| REQUIRED WORK |
Go through the records and report each line holding the string "hidden".

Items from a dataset
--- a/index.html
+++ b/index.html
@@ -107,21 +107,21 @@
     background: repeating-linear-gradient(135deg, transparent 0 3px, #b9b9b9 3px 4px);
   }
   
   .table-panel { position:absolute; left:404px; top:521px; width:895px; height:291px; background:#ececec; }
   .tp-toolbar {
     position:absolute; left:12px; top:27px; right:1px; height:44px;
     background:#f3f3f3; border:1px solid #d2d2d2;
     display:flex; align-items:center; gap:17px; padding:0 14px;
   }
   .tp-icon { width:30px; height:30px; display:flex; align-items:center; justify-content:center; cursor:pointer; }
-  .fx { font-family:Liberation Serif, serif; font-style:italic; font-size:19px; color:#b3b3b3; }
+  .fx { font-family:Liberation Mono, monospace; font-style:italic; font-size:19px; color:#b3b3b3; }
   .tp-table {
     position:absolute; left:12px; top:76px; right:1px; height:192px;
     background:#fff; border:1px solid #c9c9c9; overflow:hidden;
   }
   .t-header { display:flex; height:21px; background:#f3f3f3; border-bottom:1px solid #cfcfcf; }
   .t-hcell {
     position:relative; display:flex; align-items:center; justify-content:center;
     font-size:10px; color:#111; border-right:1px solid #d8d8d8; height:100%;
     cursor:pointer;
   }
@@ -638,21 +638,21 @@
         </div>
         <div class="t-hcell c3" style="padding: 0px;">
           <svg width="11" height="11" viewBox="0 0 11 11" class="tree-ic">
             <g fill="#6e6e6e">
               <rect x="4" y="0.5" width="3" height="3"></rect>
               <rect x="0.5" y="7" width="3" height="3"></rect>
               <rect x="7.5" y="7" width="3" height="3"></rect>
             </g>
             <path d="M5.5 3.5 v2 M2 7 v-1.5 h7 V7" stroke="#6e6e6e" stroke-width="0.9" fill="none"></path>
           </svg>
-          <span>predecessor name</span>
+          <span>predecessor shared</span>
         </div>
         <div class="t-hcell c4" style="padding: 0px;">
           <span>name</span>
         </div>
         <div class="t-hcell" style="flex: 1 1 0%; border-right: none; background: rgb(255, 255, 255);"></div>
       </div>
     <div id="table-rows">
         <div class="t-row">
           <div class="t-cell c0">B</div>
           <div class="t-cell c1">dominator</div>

* * *

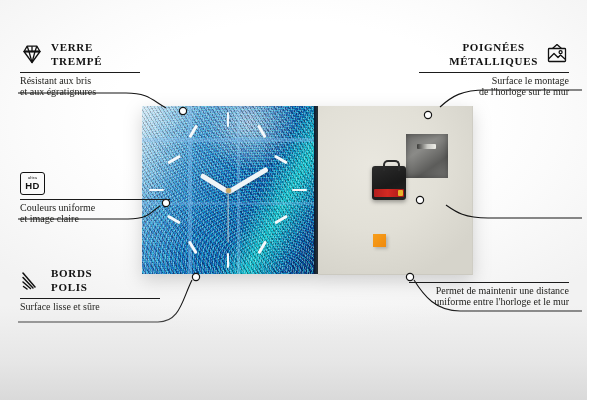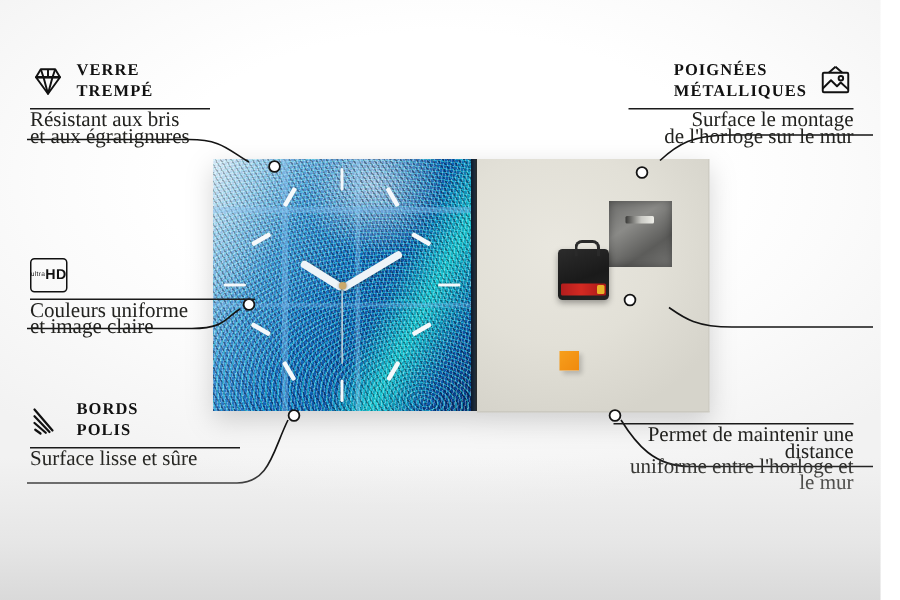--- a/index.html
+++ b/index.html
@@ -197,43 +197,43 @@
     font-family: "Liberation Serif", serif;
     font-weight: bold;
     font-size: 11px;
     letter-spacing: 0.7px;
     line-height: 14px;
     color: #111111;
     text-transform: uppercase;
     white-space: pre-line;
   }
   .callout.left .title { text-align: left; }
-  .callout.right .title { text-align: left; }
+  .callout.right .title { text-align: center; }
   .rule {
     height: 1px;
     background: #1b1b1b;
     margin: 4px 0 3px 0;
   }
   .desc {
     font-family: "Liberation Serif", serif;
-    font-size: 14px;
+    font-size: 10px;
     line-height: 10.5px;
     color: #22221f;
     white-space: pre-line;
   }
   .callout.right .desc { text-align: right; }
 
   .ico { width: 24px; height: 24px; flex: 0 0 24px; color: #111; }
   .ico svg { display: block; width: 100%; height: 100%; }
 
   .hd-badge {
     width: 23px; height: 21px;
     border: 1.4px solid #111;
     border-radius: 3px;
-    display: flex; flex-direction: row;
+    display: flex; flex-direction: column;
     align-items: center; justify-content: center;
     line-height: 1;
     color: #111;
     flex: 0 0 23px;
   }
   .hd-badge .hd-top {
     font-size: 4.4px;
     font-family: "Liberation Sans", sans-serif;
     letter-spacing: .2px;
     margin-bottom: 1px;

* * *

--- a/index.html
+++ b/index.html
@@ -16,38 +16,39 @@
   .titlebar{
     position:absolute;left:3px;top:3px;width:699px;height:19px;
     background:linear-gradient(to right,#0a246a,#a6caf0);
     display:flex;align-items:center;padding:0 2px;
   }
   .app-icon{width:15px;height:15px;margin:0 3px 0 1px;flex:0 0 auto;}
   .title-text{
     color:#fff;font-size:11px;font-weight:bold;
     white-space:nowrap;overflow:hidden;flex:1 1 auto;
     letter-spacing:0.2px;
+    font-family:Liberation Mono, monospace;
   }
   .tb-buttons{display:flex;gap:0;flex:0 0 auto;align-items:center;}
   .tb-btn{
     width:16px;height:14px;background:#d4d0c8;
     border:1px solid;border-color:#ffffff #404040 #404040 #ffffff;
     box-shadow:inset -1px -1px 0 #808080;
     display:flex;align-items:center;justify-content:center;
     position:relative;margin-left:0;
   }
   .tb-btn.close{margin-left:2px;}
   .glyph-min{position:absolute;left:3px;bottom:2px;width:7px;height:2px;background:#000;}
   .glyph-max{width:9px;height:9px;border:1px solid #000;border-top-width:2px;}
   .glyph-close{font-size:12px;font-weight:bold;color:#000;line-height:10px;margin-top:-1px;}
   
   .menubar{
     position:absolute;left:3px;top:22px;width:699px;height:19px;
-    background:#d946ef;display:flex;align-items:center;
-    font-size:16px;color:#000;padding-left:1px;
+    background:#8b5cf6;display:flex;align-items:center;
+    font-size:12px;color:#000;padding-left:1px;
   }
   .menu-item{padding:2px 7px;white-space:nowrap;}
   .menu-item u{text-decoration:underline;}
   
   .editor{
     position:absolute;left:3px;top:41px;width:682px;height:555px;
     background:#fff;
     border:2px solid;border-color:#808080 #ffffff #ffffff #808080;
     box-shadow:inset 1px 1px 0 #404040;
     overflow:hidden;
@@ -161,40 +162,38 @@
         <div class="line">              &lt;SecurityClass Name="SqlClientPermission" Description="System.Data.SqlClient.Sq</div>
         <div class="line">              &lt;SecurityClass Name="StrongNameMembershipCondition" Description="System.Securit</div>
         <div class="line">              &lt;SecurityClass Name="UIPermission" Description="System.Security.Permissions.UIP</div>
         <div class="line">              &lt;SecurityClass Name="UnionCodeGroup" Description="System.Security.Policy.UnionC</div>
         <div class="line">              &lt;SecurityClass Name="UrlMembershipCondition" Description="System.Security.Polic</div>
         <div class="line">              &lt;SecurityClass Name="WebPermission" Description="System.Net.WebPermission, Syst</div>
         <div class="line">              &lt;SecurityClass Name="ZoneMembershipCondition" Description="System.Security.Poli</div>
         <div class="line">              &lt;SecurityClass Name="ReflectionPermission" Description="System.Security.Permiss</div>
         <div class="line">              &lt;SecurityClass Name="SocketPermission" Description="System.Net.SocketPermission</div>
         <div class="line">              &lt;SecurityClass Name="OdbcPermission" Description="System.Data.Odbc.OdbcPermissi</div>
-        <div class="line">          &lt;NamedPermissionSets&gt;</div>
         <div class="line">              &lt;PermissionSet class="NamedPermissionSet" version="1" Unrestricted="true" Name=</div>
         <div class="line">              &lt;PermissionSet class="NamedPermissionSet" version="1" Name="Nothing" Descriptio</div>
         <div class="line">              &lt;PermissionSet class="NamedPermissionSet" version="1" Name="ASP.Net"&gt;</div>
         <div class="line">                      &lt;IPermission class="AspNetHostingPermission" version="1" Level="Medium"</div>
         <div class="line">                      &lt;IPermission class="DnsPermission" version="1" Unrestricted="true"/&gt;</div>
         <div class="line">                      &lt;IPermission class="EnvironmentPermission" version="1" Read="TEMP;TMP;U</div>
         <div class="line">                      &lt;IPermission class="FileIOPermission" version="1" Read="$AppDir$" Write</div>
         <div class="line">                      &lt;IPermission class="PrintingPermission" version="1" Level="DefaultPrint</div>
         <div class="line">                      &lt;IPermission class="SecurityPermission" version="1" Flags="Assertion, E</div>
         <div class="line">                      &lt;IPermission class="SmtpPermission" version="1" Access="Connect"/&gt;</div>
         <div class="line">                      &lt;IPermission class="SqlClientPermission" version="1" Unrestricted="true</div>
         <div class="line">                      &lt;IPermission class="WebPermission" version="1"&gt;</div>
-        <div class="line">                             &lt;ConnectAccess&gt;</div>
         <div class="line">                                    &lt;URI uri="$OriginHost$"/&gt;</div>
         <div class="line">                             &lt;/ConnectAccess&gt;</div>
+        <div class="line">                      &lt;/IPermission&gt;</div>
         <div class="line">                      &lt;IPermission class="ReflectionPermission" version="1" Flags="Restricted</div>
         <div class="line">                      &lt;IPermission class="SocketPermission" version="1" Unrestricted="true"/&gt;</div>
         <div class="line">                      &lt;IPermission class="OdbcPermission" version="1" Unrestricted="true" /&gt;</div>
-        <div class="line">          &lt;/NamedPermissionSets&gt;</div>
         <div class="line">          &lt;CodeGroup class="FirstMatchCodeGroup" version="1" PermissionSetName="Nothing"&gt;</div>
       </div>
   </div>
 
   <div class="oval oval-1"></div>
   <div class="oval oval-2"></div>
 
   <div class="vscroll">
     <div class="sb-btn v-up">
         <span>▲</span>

| TASK ANSWER |
     background:#fff; border:1px solid #c9c9c9; overflow:hidden;
     white-space:nowrap;overflow:hidden;flex:1 1 auto;
     overflow:hidden;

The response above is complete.